- PROBLEM DESCRIPTION
Among the lines below, tally those holding the string "solid" and give the total only.

- ENTRIES PROVIDED
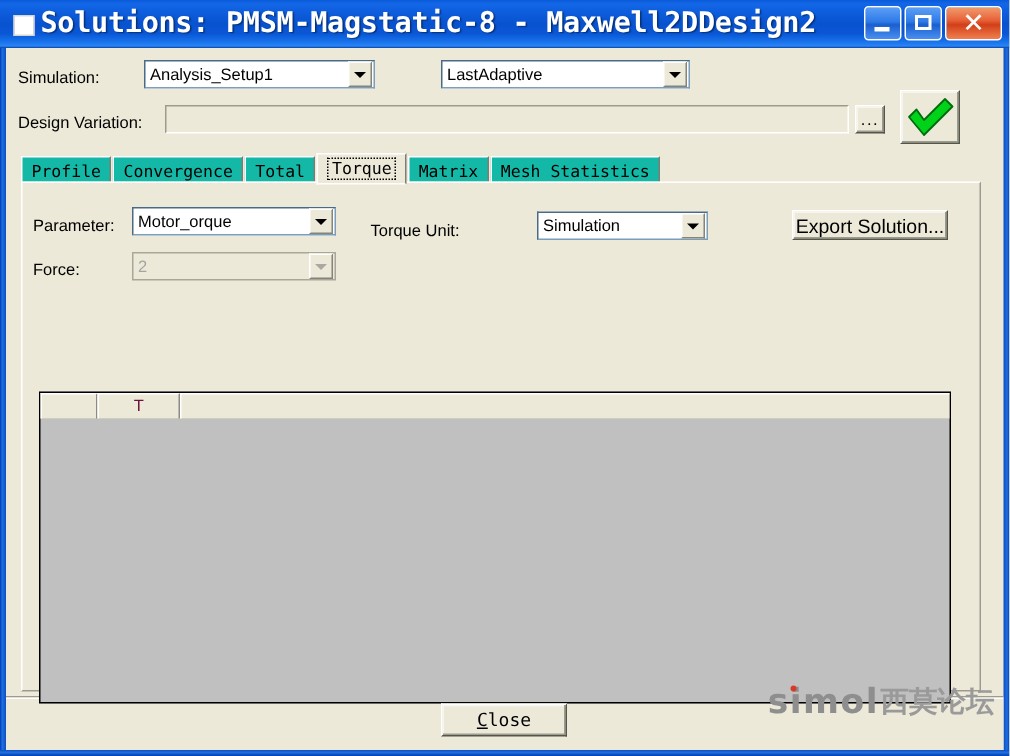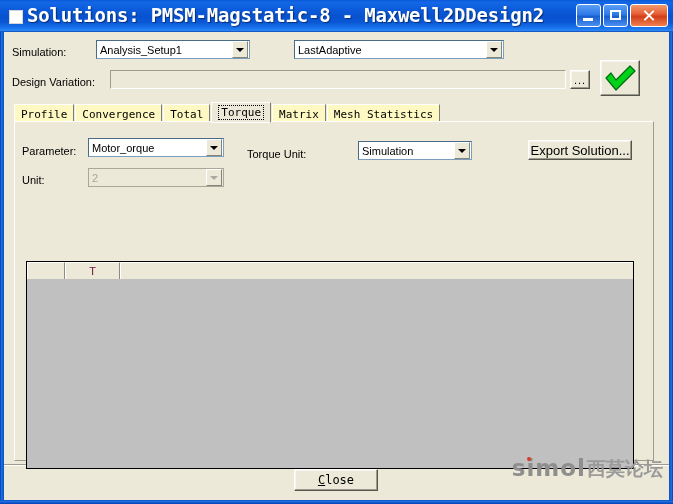--- a/index.html
+++ b/index.html
@@ -443,7 +443,7 @@
         <span class="cbtn"></span>
       </div>
 
-      <div class="combo" style="left:290px; top:8px; width:210px; height:19px;gap:16px;">
+      <div class="combo" style="left:290px; top:8px; width:166px; height:19px;gap:16px;">
         <span class="ctext">LastAdaptive</span>
         <span class="cbtn"></span>
       </div>

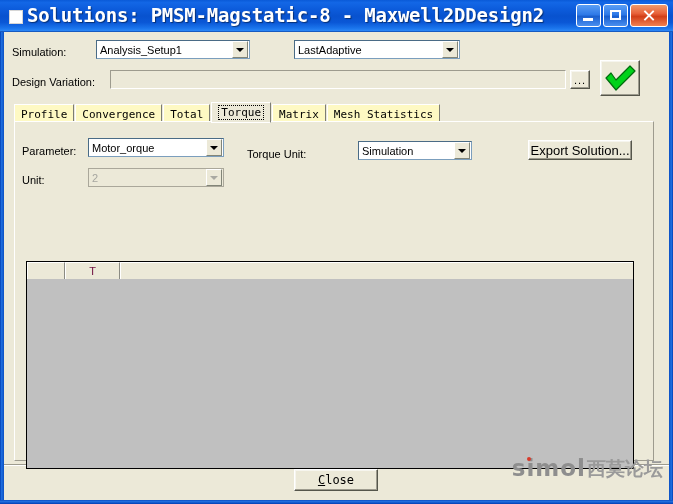--- a/index.html
+++ b/index.html
@@ -237,7 +237,7 @@
   .tab {
     height: 19px;
     box-sizing: border-box;
-    background: #fef9c3;
+    background: #14b8a6;
     border: 1px solid #ffffff;
     border-right-color: #7d7d73;
     border-bottom: none;

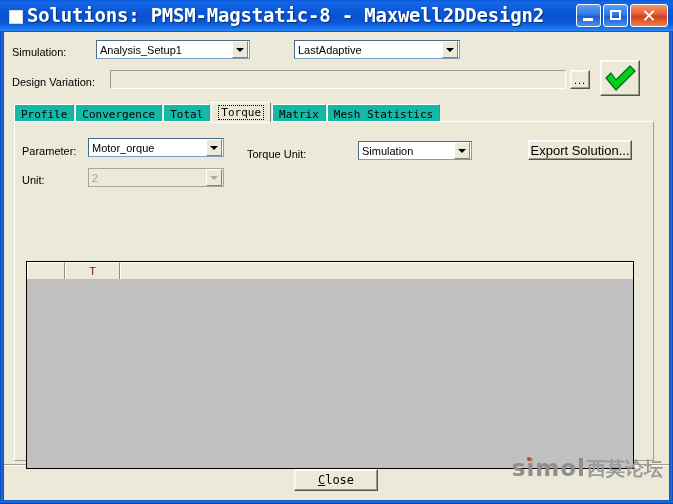--- a/index.html
+++ b/index.html
@@ -499,7 +499,7 @@
 
       <div class="btn" style="left:524px; top:108px; width:104px; height:20px; z-index:2;">Export Solution...</div>
 
-      <div class="lbl" style="left:18px; top:142px; z-index:2;">Unit:</div>
+      <div class="lbl" style="left:18px; top:142px; z-index:2;">Force:</div>
 
       <div class="combo disabled" style="left:84px; top:136px; width:136px; height:19px; z-index:2;">
         <span class="ctext">2</span>

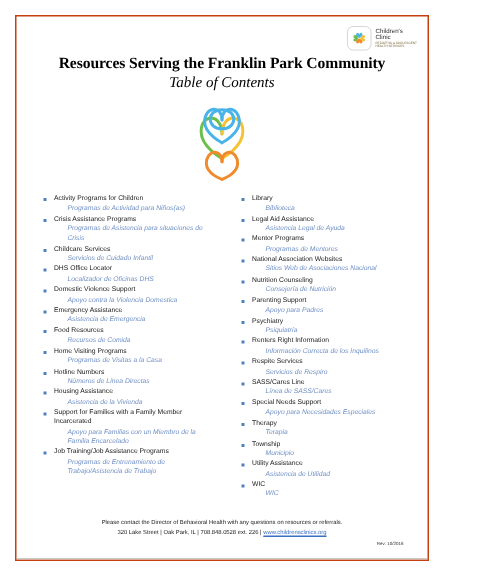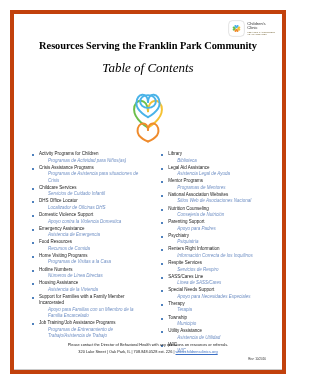--- a/index.html
+++ b/index.html
@@ -21,7 +21,7 @@
     top: 10px;
     width: 276px;
     height: 364px;
-    border: 4px solid #c2410c;
+    border: 1px solid #c2410c;
     background: #ffffff;
     box-sizing: border-box;
     overflow: hidden;

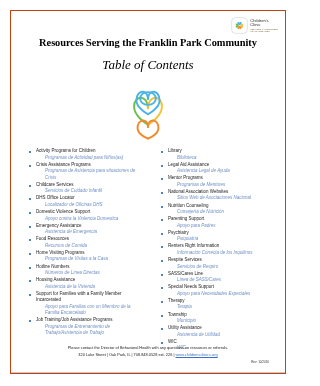--- a/index.html
+++ b/index.html
@@ -75,10 +75,10 @@
     letter-spacing: -.05px;
   }
   .subtitle {
-    margin: 7px;
+    margin: 0;
     padding-top: 2px;
     text-align: center;
-    font-size: 13px;
+    font-size: 10px;
     font-style: italic;
     font-family: Liberation Serif, serif;
   }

- RESULT FOR THIS TASK
3